Exercise description. Pictures aside, repeat the listing below exactly.

Material for this task.
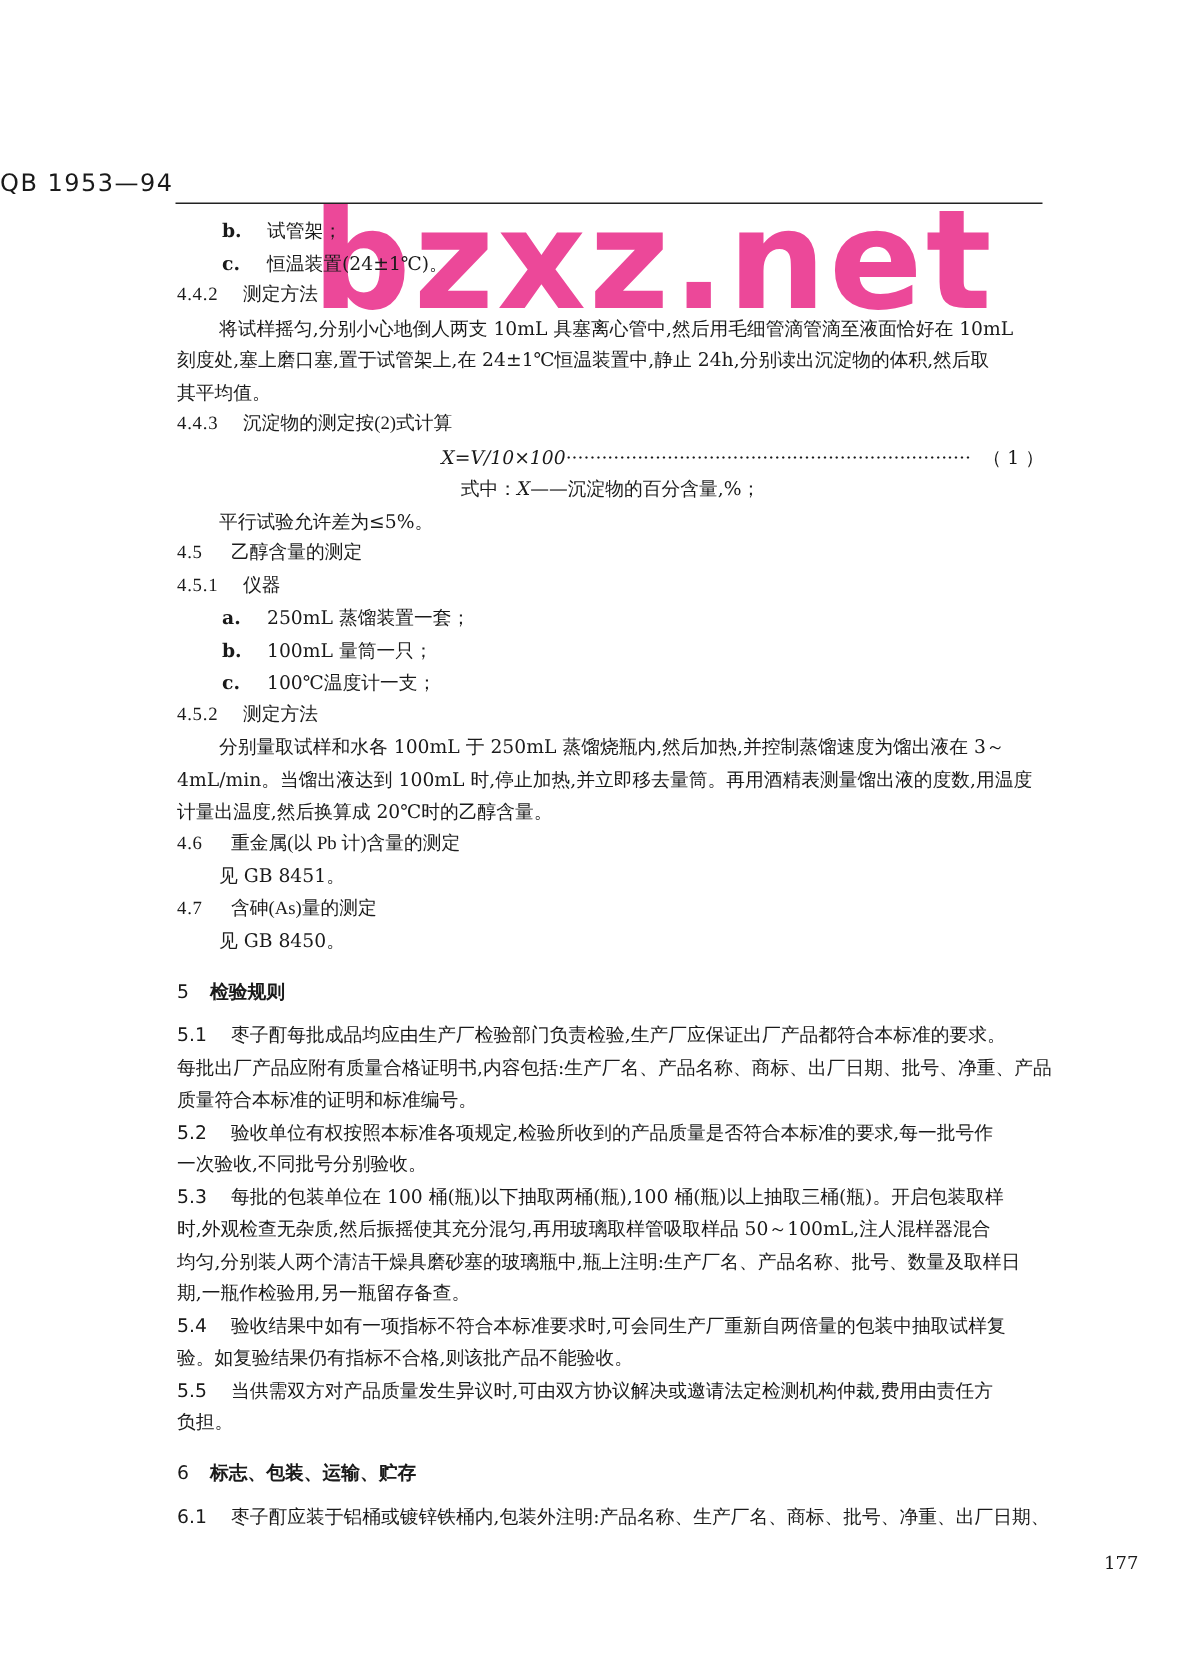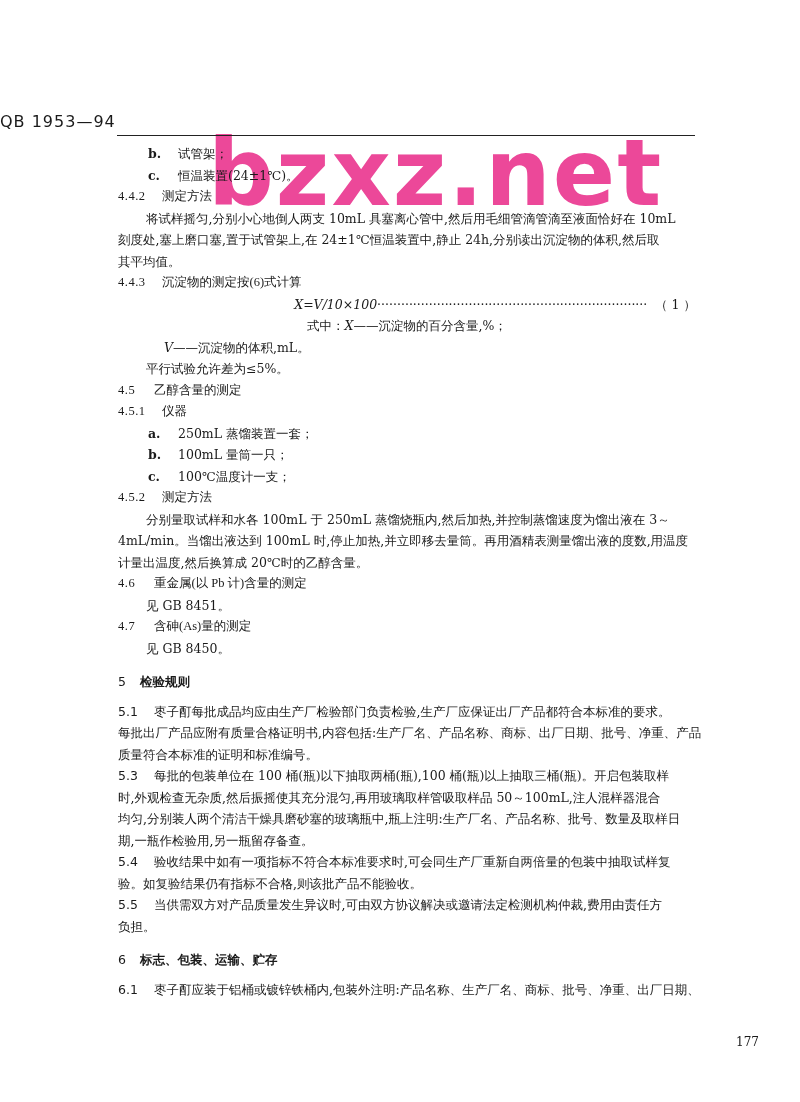--- a/index.html
+++ b/index.html
@@ -105,7 +105,7 @@
   <div class="line">刻度处,塞上磨口塞,置于试管架上,在 24±1℃恒温装置中,静止 24h,分别读出沉淀物的体积,然后取</div>
   <div class="line">其平均值。</div>
 
-  <div class="line heading sub"><span class="num">4.4.3</span><span>沉淀物的测定按(6)式计算</span></div>
+  <div class="line heading sub"><span class="num">4.4.3</span><span>沉淀物的测定按(2)式计算</span></div>
   <div class="formula-row">
     <span class="fx">X=V/10×100</span>
     <span class="dots">··························································································</span>

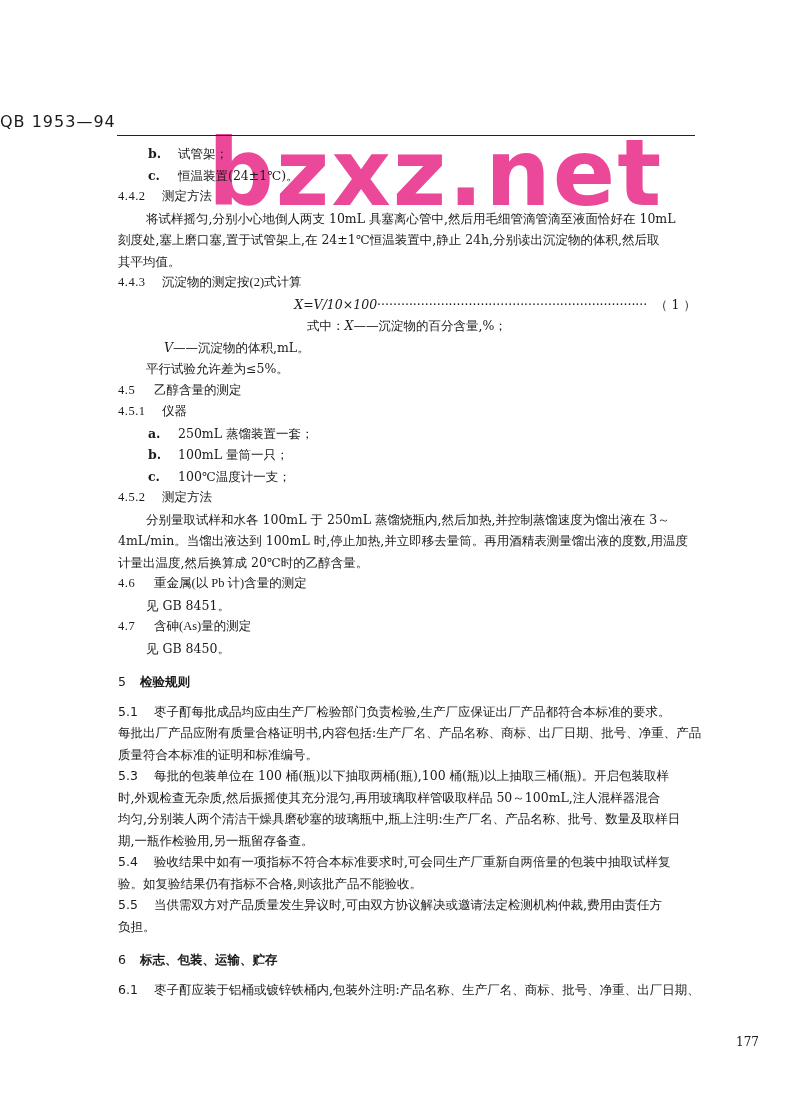--- a/index.html
+++ b/index.html
@@ -112,7 +112,6 @@
     <span class="eqno">（ 1 ）</span>
   </div>
   <div class="line where1"><span>式中：</span><span class="var">X</span><span>——</span><span>沉淀物的百分含量,%；</span></div>
-  <div class="line where2"><span class="var">V</span><span>——</span><span>沉淀物的体积,mL。</span></div>
   <div class="line ind1">平行试验允许差为≤5%。</div>
 
   <div class="line heading"><span class="num">4.5</span><span>乙醇含量的测定</span></div>

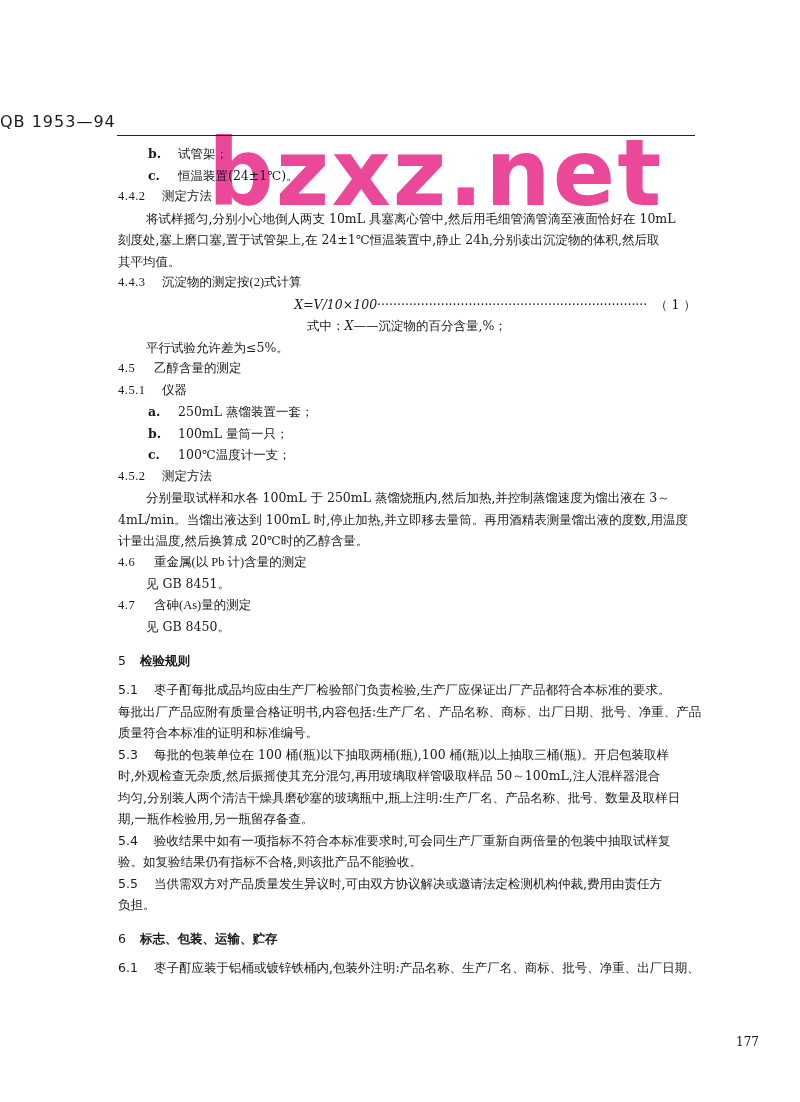--- a/index.html
+++ b/index.html
@@ -138,6 +138,10 @@
     <div class="line">质量符合本标准的证明和标准编号。</div>
   </div>
   <div class="clause">
+    <div class="line"><span class="num">5.2</span><span>验收单位有权按照本标准各项规定,检验所收到的产品质量是否符合本标准的要求,每一批号作</span></div>
+    <div class="line">一次验收,不同批号分别验收。</div>
+  </div>
+  <div class="clause">
     <div class="line"><span class="num">5.3</span><span>每批的包装单位在 100 桶(瓶)以下抽取两桶(瓶),100 桶(瓶)以上抽取三桶(瓶)。开启包装取样</span></div>
     <div class="line">时,外观检查无杂质,然后振摇使其充分混匀,再用玻璃取样管吸取样品 50～100mL,注人混样器混合</div>
     <div class="line">均匀,分别装人两个清洁干燥具磨砂塞的玻璃瓶中,瓶上注明:生产厂名、产品名称、批号、数量及取样日</div>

Output of the task.
--- a/index.html
+++ b/index.html
@@ -105,7 +105,7 @@
   <div class="line">刻度处,塞上磨口塞,置于试管架上,在 24±1℃恒温装置中,静止 24h,分别读出沉淀物的体积,然后取</div>
   <div class="line">其平均值。</div>
 
-  <div class="line heading sub"><span class="num">4.4.3</span><span>沉淀物的测定按(6)式计算</span></div>
+  <div class="line heading sub"><span class="num">4.4.3</span><span>沉淀物的测定按(2)式计算</span></div>
   <div class="formula-row">
     <span class="fx">X=V/10×100</span>
     <span class="dots">··························································································</span>

--- a/index.html
+++ b/index.html
@@ -112,7 +112,6 @@
     <span class="eqno">（ 1 ）</span>
   </div>
   <div class="line where1"><span>式中：</span><span class="var">X</span><span>——</span><span>沉淀物的百分含量,%；</span></div>
-  <div class="line where2"><span class="var">V</span><span>——</span><span>沉淀物的体积,mL。</span></div>
   <div class="line ind1">平行试验允许差为≤5%。</div>
 
   <div class="line heading"><span class="num">4.5</span><span>乙醇含量的测定</span></div>

--- a/index.html
+++ b/index.html
@@ -138,6 +138,10 @@
     <div class="line">质量符合本标准的证明和标准编号。</div>
   </div>
   <div class="clause">
+    <div class="line"><span class="num">5.2</span><span>验收单位有权按照本标准各项规定,检验所收到的产品质量是否符合本标准的要求,每一批号作</span></div>
+    <div class="line">一次验收,不同批号分别验收。</div>
+  </div>
+  <div class="clause">
     <div class="line"><span class="num">5.3</span><span>每批的包装单位在 100 桶(瓶)以下抽取两桶(瓶),100 桶(瓶)以上抽取三桶(瓶)。开启包装取样</span></div>
     <div class="line">时,外观检查无杂质,然后振摇使其充分混匀,再用玻璃取样管吸取样品 50～100mL,注人混样器混合</div>
     <div class="line">均匀,分别装人两个清洁干燥具磨砂塞的玻璃瓶中,瓶上注明:生产厂名、产品名称、批号、数量及取样日</div>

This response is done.